Hell? No.

From Pastor Steven:

The church, throughout history, has told people that the whole point of Christianity is like having a fire insurance policy; you need salvation from hell, we were told.  

I do not believe in hell for many reasons.  One is this: if God did not intervene, then after we die, we would just rot away as any other animal does. There is nothing automatic about life after death.  

So, God has to step in and do something, like raise us from the dead, otherwise we just decompose; “ashes to ashes, dust to dust.”  

But if God raised us up, only to judge us, then our biggest problem is God; salvation would mean being saved from God who could condemn us to hell.  If salvation means being saved from God, then something has gone seriously wrong in our theology.  But that is exactly the corner that the church painted itself into for many years.  

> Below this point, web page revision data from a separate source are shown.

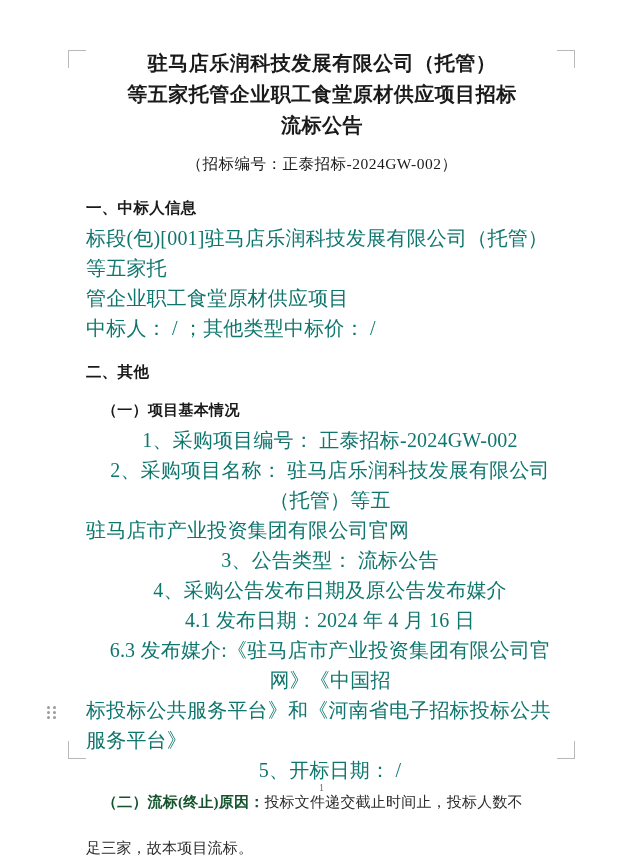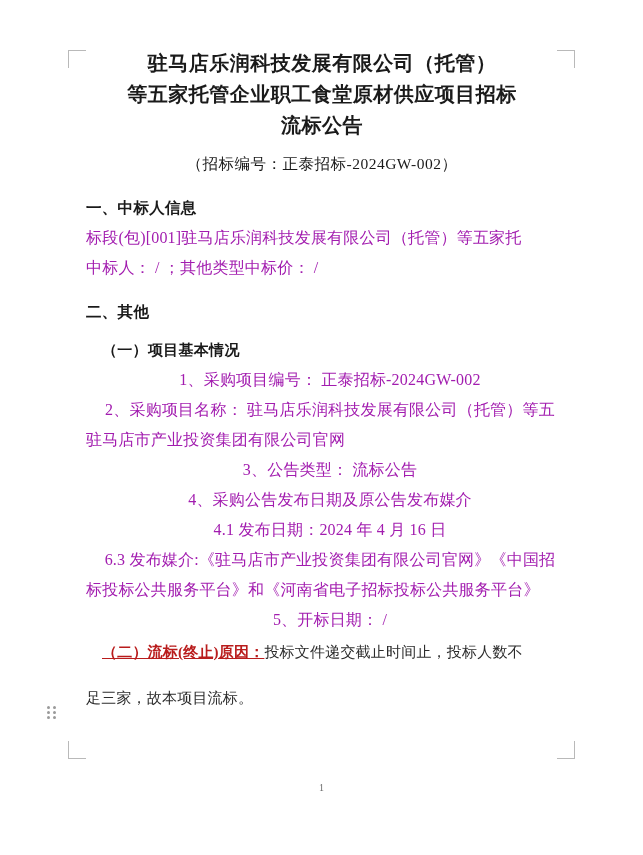--- a/index.html
+++ b/index.html
@@ -78,9 +78,9 @@
   }
 
   .para {
-    font-size: 16px;
+    font-size: 20px;
     line-height: 30px;
-    color: #a21caf;
+    color: #0f766e;
     letter-spacing: 0.2px;
   }
   .para.indent { padding-left: 16px; text-align: center; }

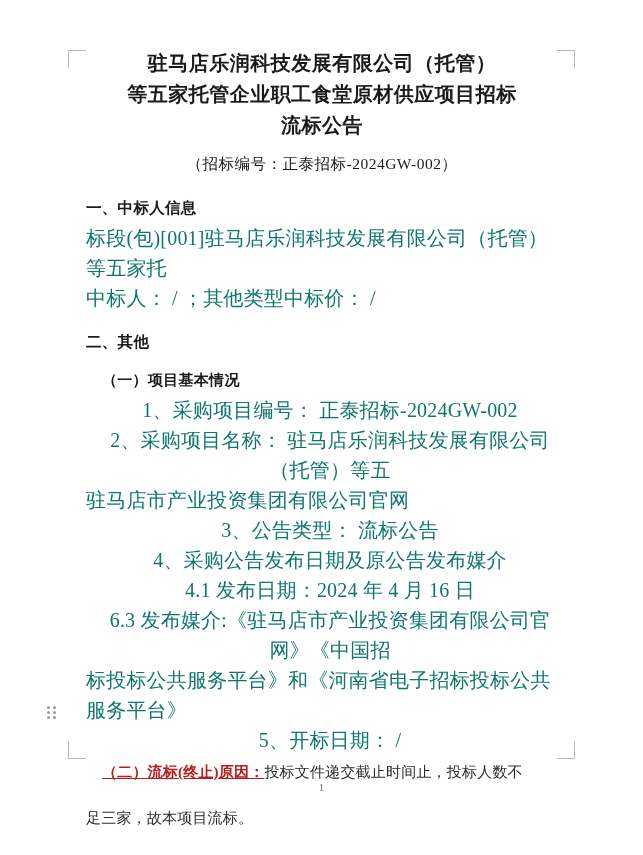--- a/index.html
+++ b/index.html
@@ -148,6 +148,7 @@
     <div class="h2">一、中标人信息</div>
 
     <div class="para">标段(包)[001]驻马店乐润科技发展有限公司（托管）等五家托</div>
+    <div class="para">管企业职工食堂原材供应项目</div>
     <div class="para">中标人：   /   ；其他类型中标价：   /</div>
 
     <div class="h2">二、其他</div>

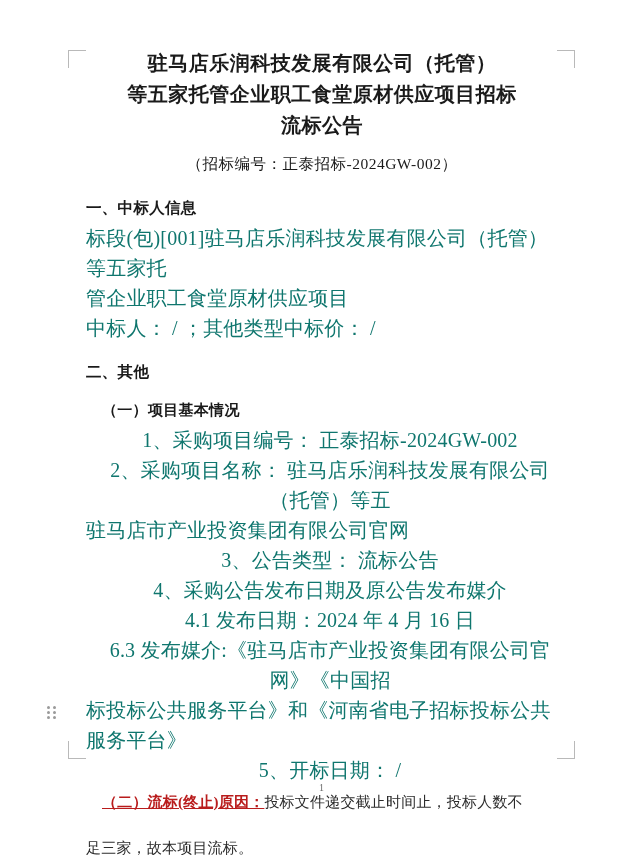--- a/index.html
+++ b/index.html
@@ -93,7 +93,7 @@
     letter-spacing: 0.2px;
     margin-top: 2px;
   }
-  .reason b { font-weight: bold; color: #b91c1c; text-decoration: underline; }
+  .reason b { font-weight: bold; color: #14532d; }
 
   .page-number {
     position: absolute;

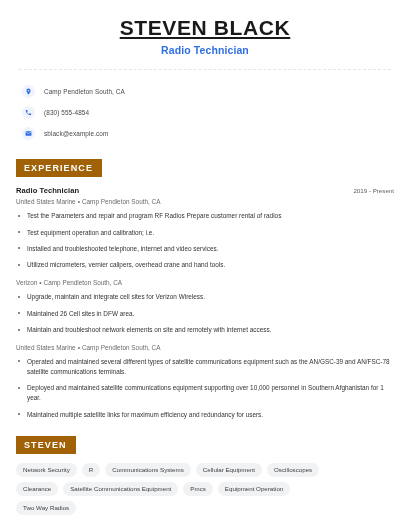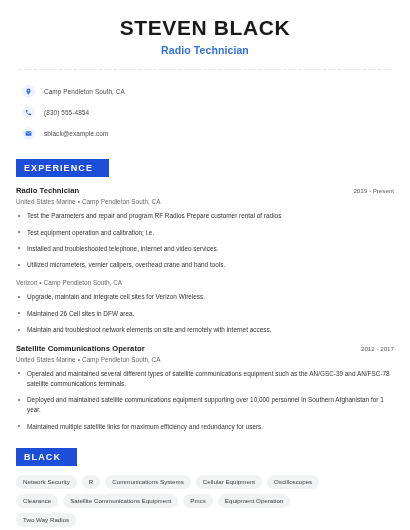--- a/index.html
+++ b/index.html
@@ -16,7 +16,7 @@
   .header { padding-top: 16px; text-align: center; }
   .name {
     font-size: 21px; font-weight: 700; letter-spacing: 0.6px;
-    color: #1a1a1a; line-height: 1.15;
+    color: #1a1a1a; line-height: 1.15; text-decoration: underline;
   }
   .job-title {
     margin-top: 4px; font-size: 10.5px; font-weight: 700;

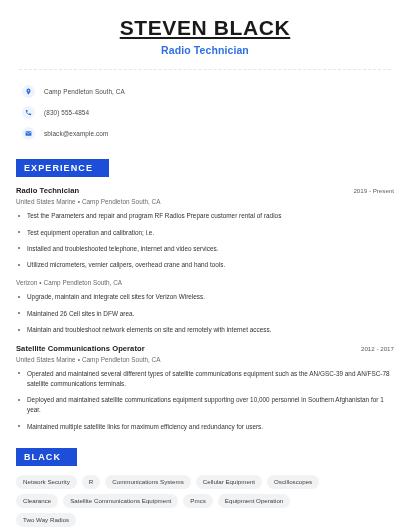--- a/index.html
+++ b/index.html
@@ -44,9 +44,9 @@
   
   .section { margin-top: 14px; }
   .section-badge {
-    display: inline-block; background: #1d4ed8; color: #ffffff;
+    display: inline-block; background: #a16207; color: #ffffff;
     font-size: 9px; font-weight: 700; letter-spacing: 1.1px;
-    padding: 4px 16px 4px 8px;
+    padding: 4px 9px 4px 8px;
   }
   .section-body { margin-top: 9px; }
 

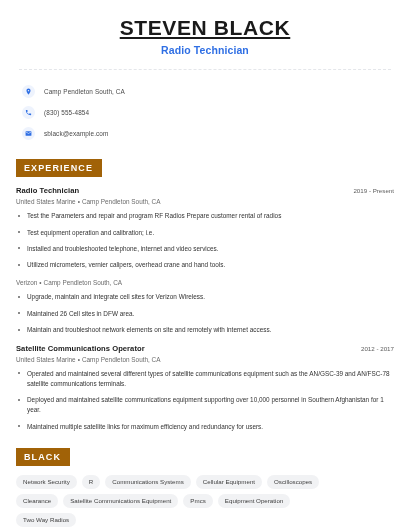--- a/index.html
+++ b/index.html
@@ -148,10 +148,6 @@
       </div>
 
       <div class="job">
-        <div class="job-head">
-          <span class="job-role">Satellite Communications Operator</span>
-          <span class="job-dates">2012 - 2017</span>
-        </div>
         <div class="job-meta">
           <span>United States Marine</span><span class="sep">•</span><span>Camp Pendleton South, CA</span>
         </div>

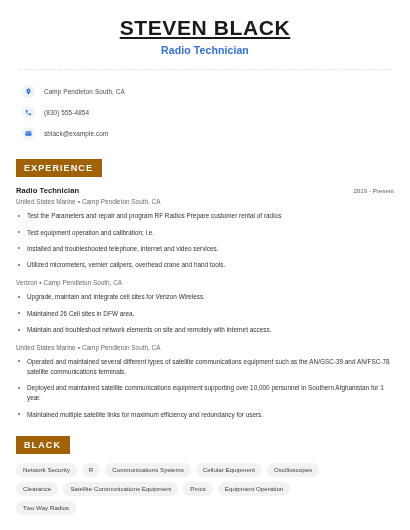--- a/index.html
+++ b/index.html
@@ -162,7 +162,7 @@
   </div>
 
   <div class="section">
-    <span class="section-badge">BLACK</span>
+    <span class="section-badge">STEVEN</span>
     <div class="section-body">
       <div class="skills-wrap">
         <span class="skill-tag">Network Security</span>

Having painted itself into the corner of believing that God’s job was to raise us up to judge us, the church then focused on what we needed to do so that we would not end up condemned and in hell.  

Can you imagine that on one of the six days of creation, God took a break from creating good things, and turned to create a torture chamber where evil would exist forever, unredeemed, and suffering would be infinite? Is that even conceivable? Not to me.  

The very character of God is called into question by the idea of a place of torment after death. Our bedrock, most elegantly simple and profound concept of the character of God, is Love. The Bible says it that clearly: “God is love.”